**DIRECTIONS:** Copy out every line of the listing in which "Monad" appears.

INPUT RECORDS START

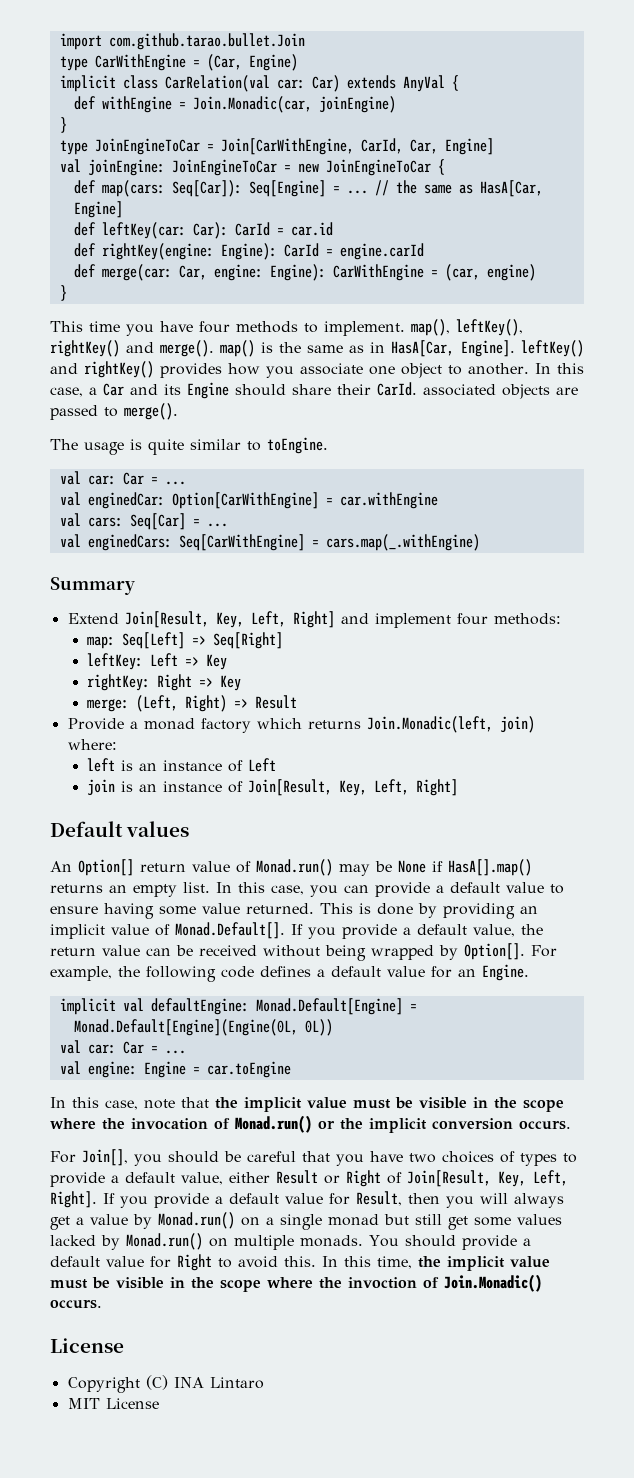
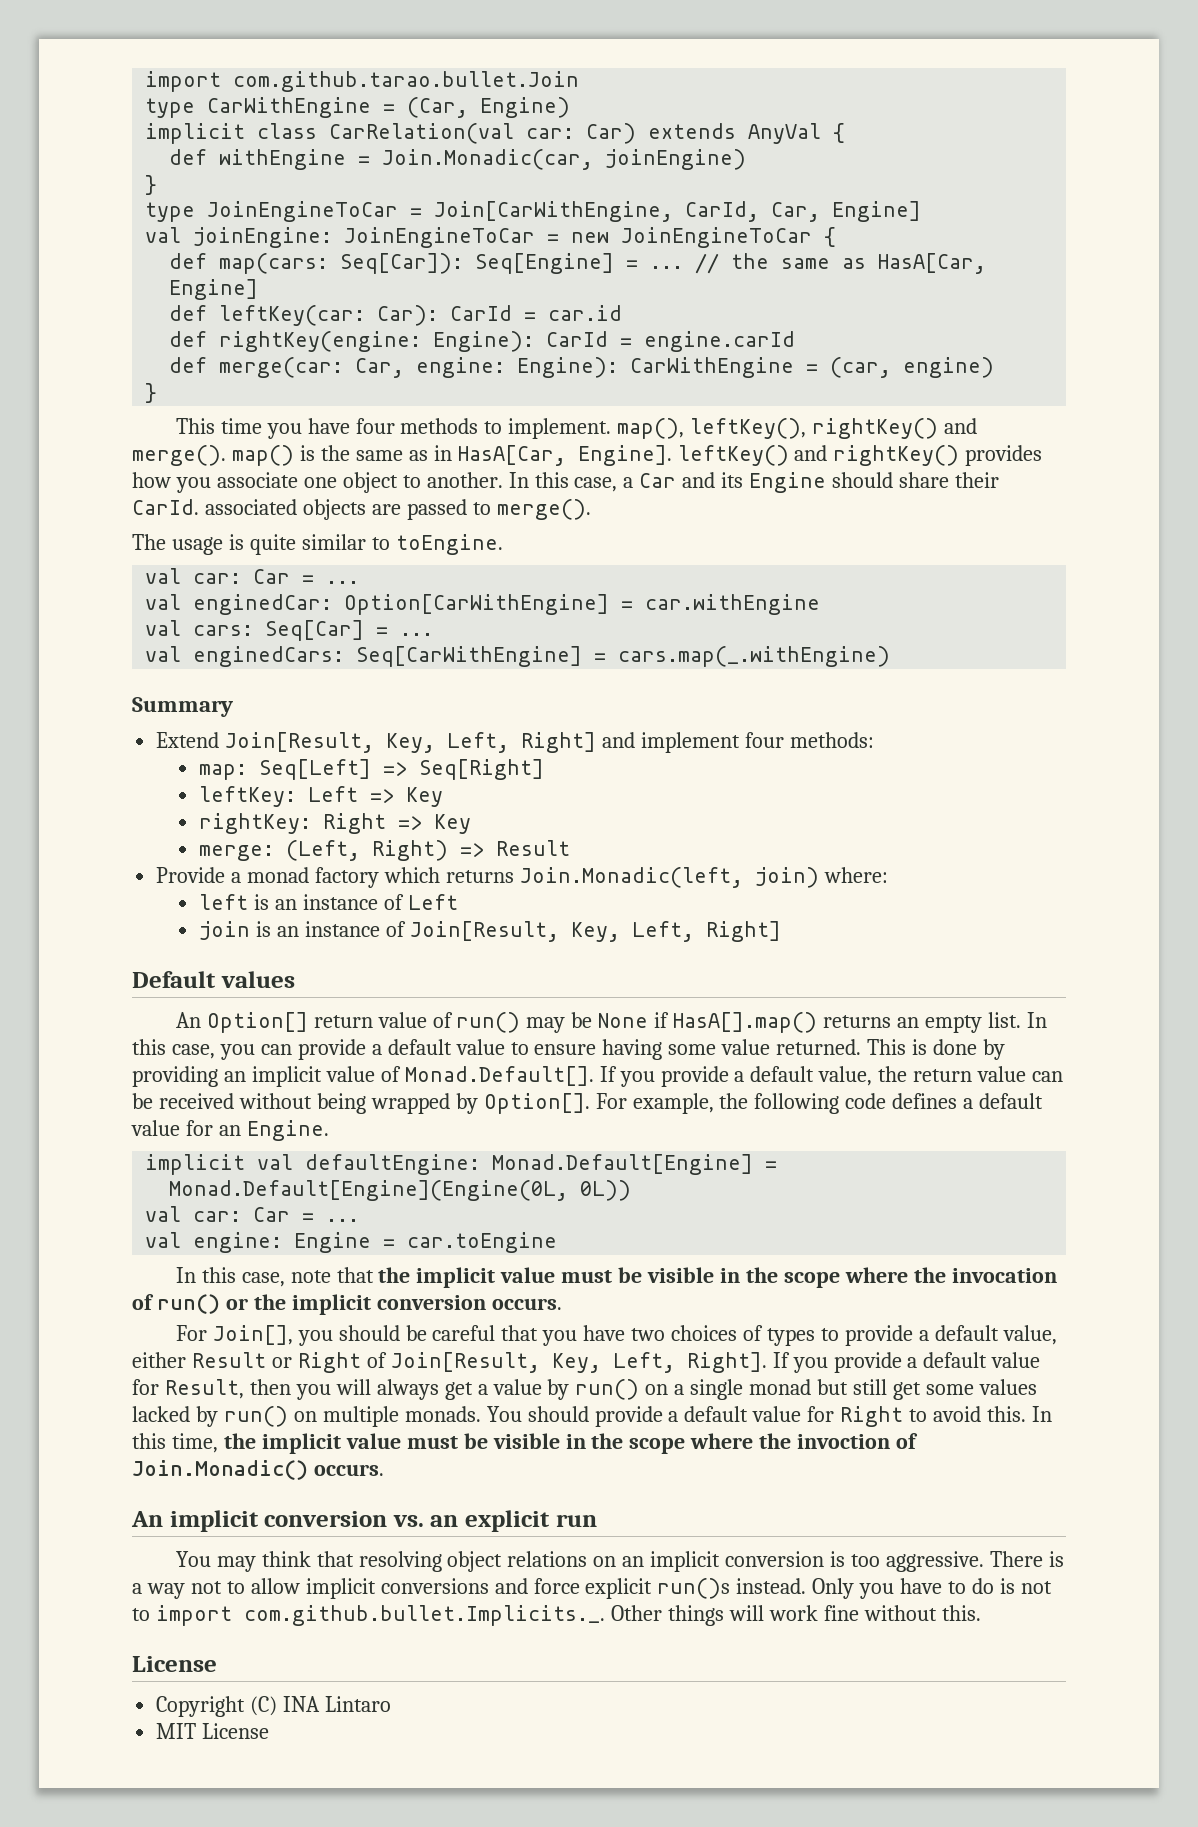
[256,859,333,876] Monad.run() -> [456,1012,521,1033] run()
[235,1115,312,1133] Monad.run() -> [156,1294,220,1314] run()
[158,1212,235,1229] Monad.run() -> [575,1379,640,1400] run()
[126,1233,203,1250] Monad.run() -> [223,1406,288,1427] run()
(102, 1304) none -> [131,1510,597,1532] [175,1551,1064,1572] [132,1578,1052,1599] [132,1605,981,1626] // An implicit conversion vs. an explicit run // You may think that resolving object relations on an implicit conversion is too aggressive. There is a way not to allow implicit conversions and force explicit run()s instead. Only you have to do is not to import com.github.bullet.Implicits._. Other things will work fine without this.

INPUT RECORDS END

**EXPECTED ANSWER:**
[256,859,333,876] Monad.run() -> [456,1012,521,1033] run()
[235,1115,312,1133] Monad.run() -> [156,1294,220,1314] run()
[158,1212,235,1229] Monad.run() -> [575,1379,640,1400] run()
[126,1233,203,1250] Monad.run() -> [223,1406,288,1427] run()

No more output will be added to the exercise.